Words & Photos  Ruth Tracey

Seavets organises events for mature windsurfers; membership starts at 35 years old, although in practice ages range from 50 to 80+. We run raceboard racing, which is friendly but competitive, there are trophies to be won after all; protests are discouraged and there hasn’t been one in living memory! Fleets are not too large and intimidating, with a maximum sail size of 7.8m – good for those of us not so strong as we used to be. As well as the racing events, we hold non-racing social sailing and cruising events, and a holiday each year at Quiberon in France. Our annual subscription is the same as it has been for at least the last 25 years – £12 per couple and entry fees for racing events are between £15 and £17. Racing events are held on Saturdays, while most of the social sailing and cruising is midweek. Racing is mostly on classic 380cm raceboards with a mix of Fanatic Cats and Starboard Phantoms, as is cruising. For social sailing sailors choose short boards or race boards according to the weather and conditions.

John Chubb chasing Joe

Our season runs from late March until early October. Ten racing events are planned for 2019. The racing fleet is divided by age – Seniors, Veterans, Supervets, Megavets and Octovets (over 35s, 50s, 60s, 70s and 80s).

Poole cruise track

The cruising group aims to round several islands and tour some harbours each year – Hayling, Mersea and Sheppey Islands, Poole and Chichester Harbours and the Blackwater River. Cruises typically find somewhere to stop for coffee or fish and chips en-route. Largely the same group sail around the cans at Datchet Water the weeks when the 10/10 rule holds (minimum 10 knots, 10 °C.) or go cycling if too cold or no wind. Social sailing events are organised in Poole Harbour, Calshot, Weymouth and Mersea Island. Full details are on our website: www.seavets.co.uk.

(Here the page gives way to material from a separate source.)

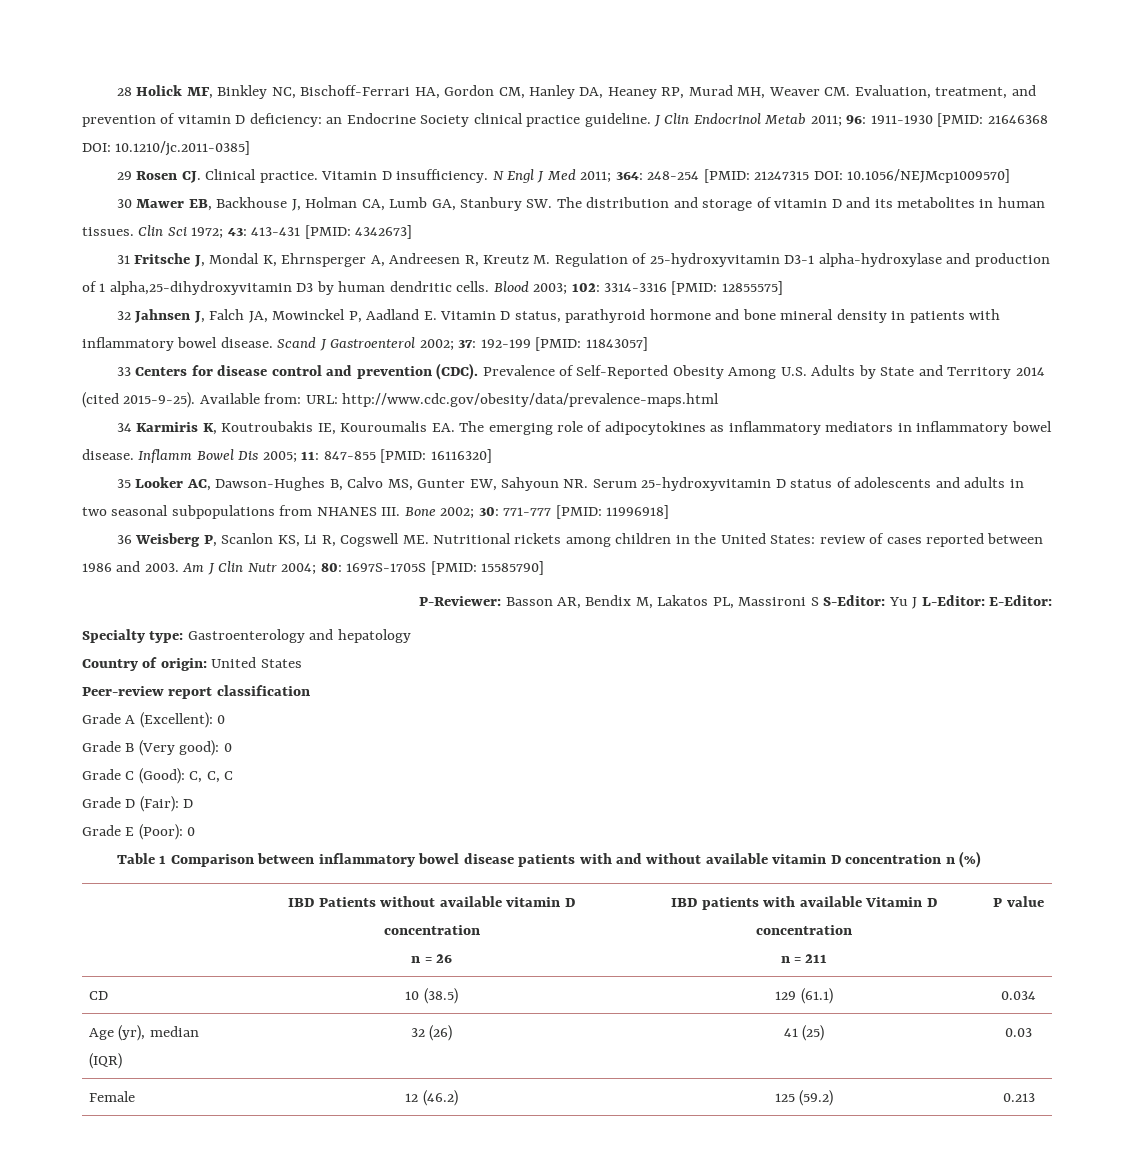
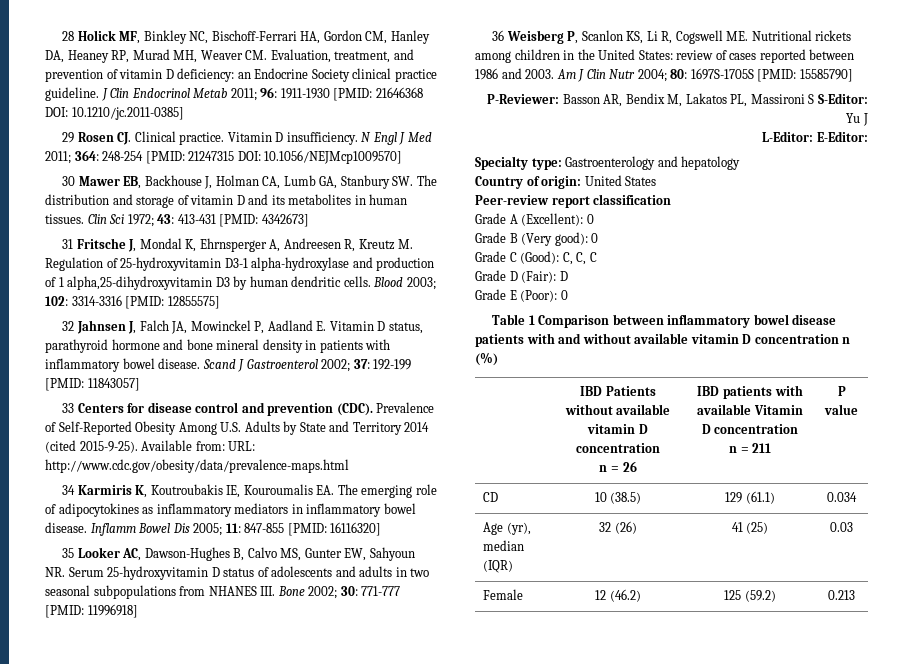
- P-Reviewer: Basson AR, Bendix M, Lakatos PL, Massironi S S-Editor: Yu J L-Editor: E-Editor:
+ P-Reviewer: Basson AR, Bendix M, Lakatos PL, Massironi S S-Editor: Yu J
+ L-Editor: E-Editor:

Many of our members come to events in motorhomes, and we often gather for a meal or barbecue together in the evenings. It may sometimes appear that the social side of our events is at least as important as the windsurfing! One member’s granddaughter tried to teach us all to dance the ‘Floss’ one sunny evening at Carsington! The coordination required defeated some of us, especially after a good BBQ and a glass or two of wine.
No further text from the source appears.